## Task instructions:
Scan the records below and copy every line that contains the string "none".

## Records shown:
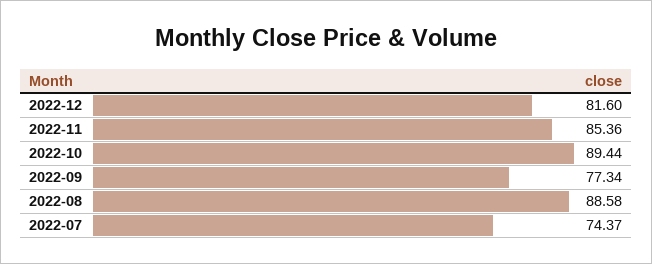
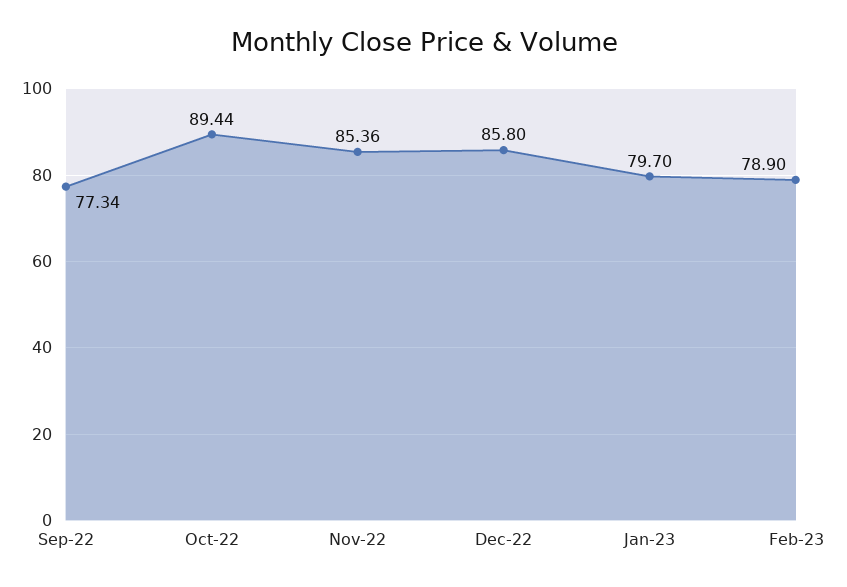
2022-12: 81.6 -> 85.8
2022-08: 88.58 -> none
2022-07: 74.37 -> none
Jan-23: none -> 79.7
Feb-23: none -> 78.9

## Solution:
2022-08: 88.58 -> none
2022-07: 74.37 -> none
Jan-23: none -> 79.7
Feb-23: none -> 78.9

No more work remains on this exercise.